> [Try it] Output only the entries, exactly as given, without the pictures.

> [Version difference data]
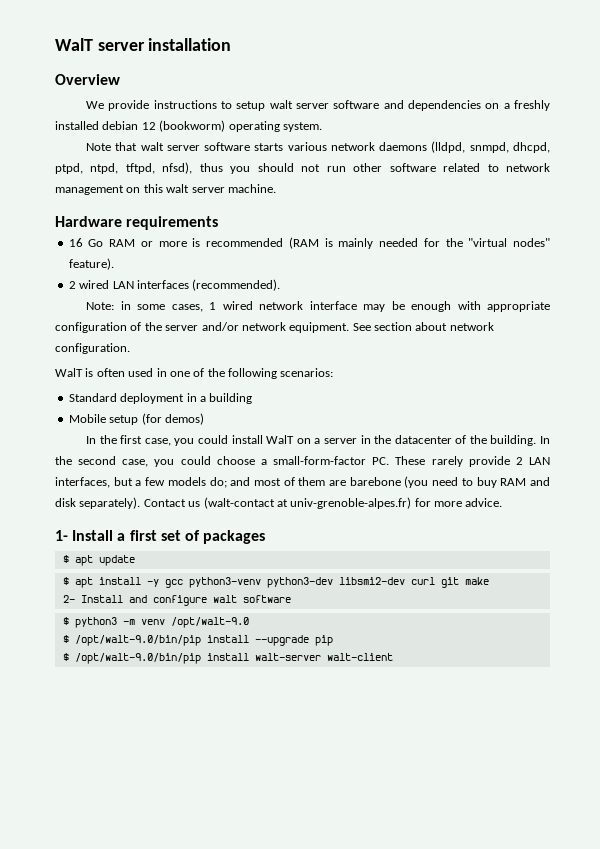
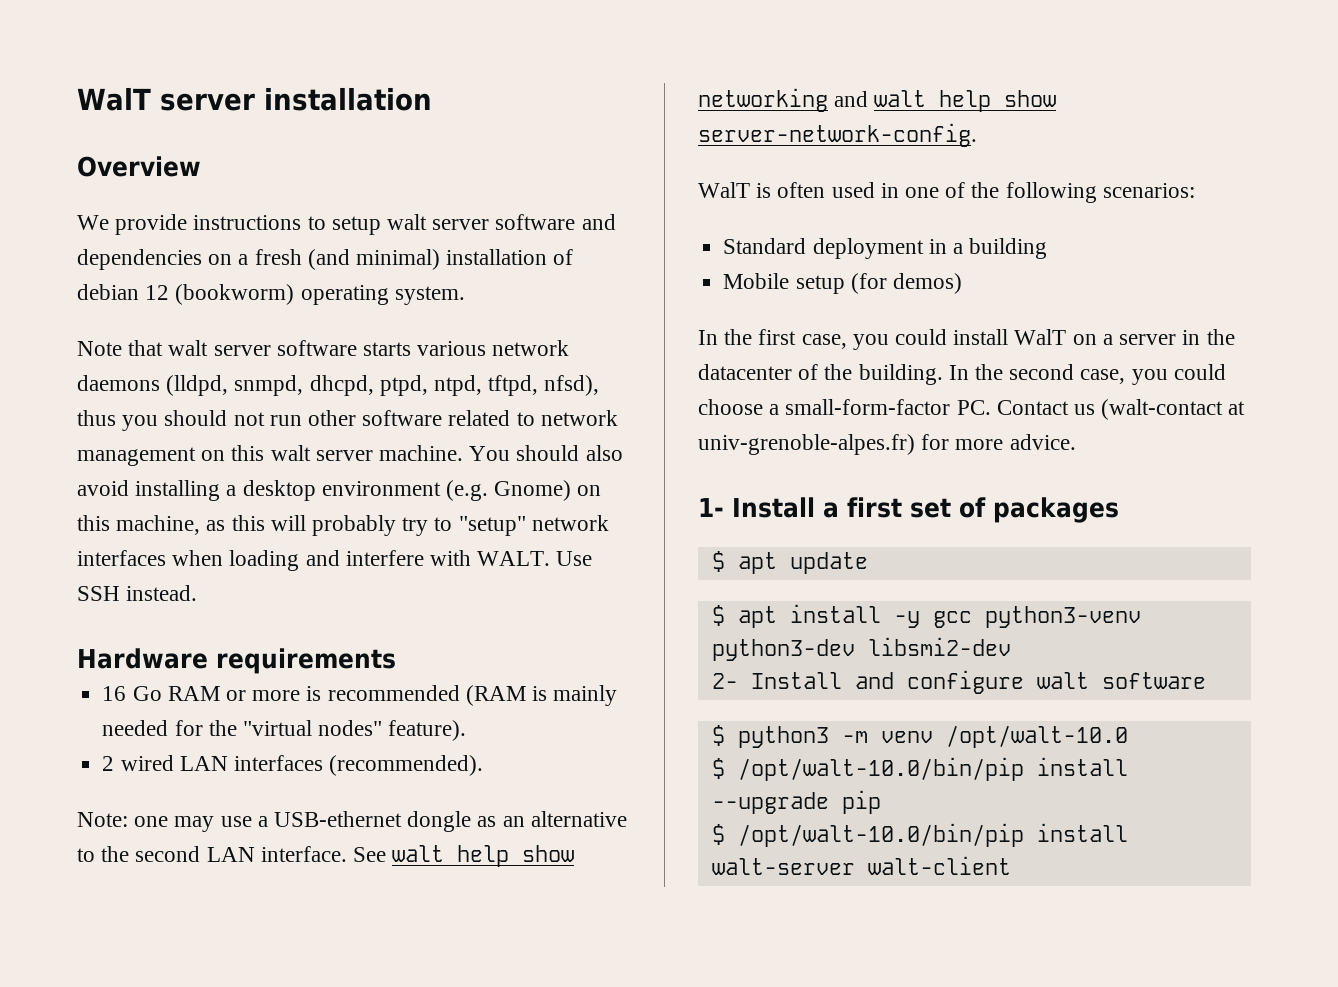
- We provide instructions to setup walt server software and dependencies on a freshly installed debian 12 (bookworm) operating system.
+ We provide instructions to setup walt server software and dependencies on a fresh (and minimal) installation of debian 12 (bookworm) operating system.
+ You should also avoid installing a desktop environment (e.g. Gnome) on this machine, as this will probably try to "setup" network interfaces when loading and interfere with WALT. Use SSH instead.
- Note: in some cases, 1 wired network interface may be enough with appropriate configuration of the server and/or network equipment. See section about network configuration.
+ Note: one may use a USB-ethernet dongle as an alternative to the second LAN interface. See walt help show networking and walt help show server-network-config.
- In the second case, you could choose a small-form-factor PC. These rarely provide 2 LAN interfaces, but a few models do; and most of them are barebone (you need to buy RAM and disk separately). Contact us (walt-contact at univ-grenoble-alpes.fr) for more advice.
+ In the second case, you could choose a small-form-factor PC. Contact us (walt-contact at univ-grenoble-alpes.fr) for more advice.
- $ apt install -y gcc python3-venv python3-dev libsmi2-dev curl git make
+ $ apt install -y gcc python3-venv python3-dev libsmi2-dev
- $ python3 -m venv /opt/walt-9.0
- $ /opt/walt-9.0/bin/pip install --upgrade pip
+ $ python3 -m venv /opt/walt-10.0
+ $ /opt/walt-10.0/bin/pip install --upgrade pip
- $ /opt/walt-9.0/bin/pip install walt-server walt-client
+ $ /opt/walt-10.0/bin/pip install walt-server walt-client

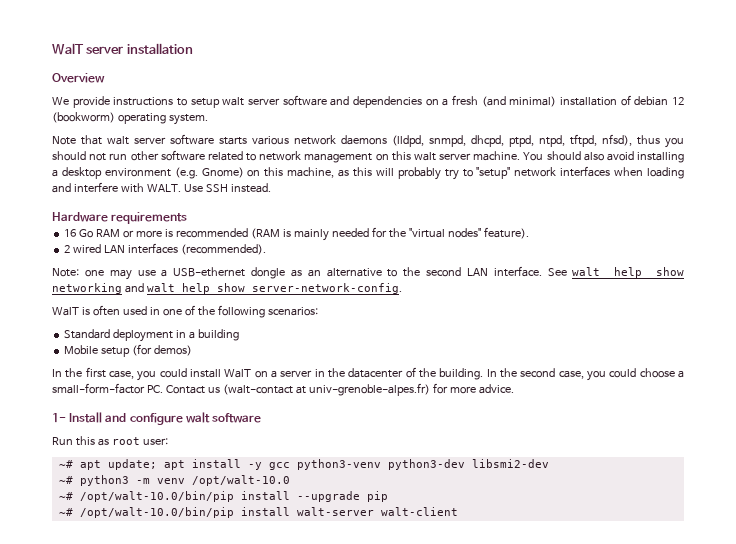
- 1- Install a first set of packages
- $ apt update
- $ apt install -y gcc python3-venv python3-dev libsmi2-dev
+ 1- Install and configure walt software
+ Run this as root user:
+ ~# apt update; apt install -y gcc python3-venv python3-dev libsmi2-dev
- 2- Install and configure walt software
- $ python3 -m venv /opt/walt-10.0
+ ~# python3 -m venv /opt/walt-10.0
- $ /opt/walt-10.0/bin/pip install --upgrade pip
+ ~# /opt/walt-10.0/bin/pip install --upgrade pip
- $ /opt/walt-10.0/bin/pip install walt-server walt-client
+ ~# /opt/walt-10.0/bin/pip install walt-server walt-client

> [Result for this task]
- We provide instructions to setup walt server software and dependencies on a freshly installed debian 12 (bookworm) operating system.
+ We provide instructions to setup walt server software and dependencies on a fresh (and minimal) installation of debian 12 (bookworm) operating system.
+ You should also avoid installing a desktop environment (e.g. Gnome) on this machine, as this will probably try to "setup" network interfaces when loading and interfere with WALT. Use SSH instead.
- Note: in some cases, 1 wired network interface may be enough with appropriate configuration of the server and/or network equipment. See section about network configuration.
+ Note: one may use a USB-ethernet dongle as an alternative to the second LAN interface. See walt help show networking and walt help show server-network-config.
- In the second case, you could choose a small-form-factor PC. These rarely provide 2 LAN interfaces, but a few models do; and most of them are barebone (you need to buy RAM and disk separately). Contact us (walt-contact at univ-grenoble-alpes.fr) for more advice.
+ In the second case, you could choose a small-form-factor PC. Contact us (walt-contact at univ-grenoble-alpes.fr) for more advice.
- $ apt install -y gcc python3-venv python3-dev libsmi2-dev curl git make
+ $ apt install -y gcc python3-venv python3-dev libsmi2-dev
- $ python3 -m venv /opt/walt-9.0
- $ /opt/walt-9.0/bin/pip install --upgrade pip
+ $ python3 -m venv /opt/walt-10.0
+ $ /opt/walt-10.0/bin/pip install --upgrade pip
- $ /opt/walt-9.0/bin/pip install walt-server walt-client
+ $ /opt/walt-10.0/bin/pip install walt-server walt-client

- 1- Install a first set of packages
- $ apt update
- $ apt install -y gcc python3-venv python3-dev libsmi2-dev
+ 1- Install and configure walt software
+ Run this as root user:
+ ~# apt update; apt install -y gcc python3-venv python3-dev libsmi2-dev
- 2- Install and configure walt software
- $ python3 -m venv /opt/walt-10.0
+ ~# python3 -m venv /opt/walt-10.0
- $ /opt/walt-10.0/bin/pip install --upgrade pip
+ ~# /opt/walt-10.0/bin/pip install --upgrade pip
- $ /opt/walt-10.0/bin/pip install walt-server walt-client
+ ~# /opt/walt-10.0/bin/pip install walt-server walt-client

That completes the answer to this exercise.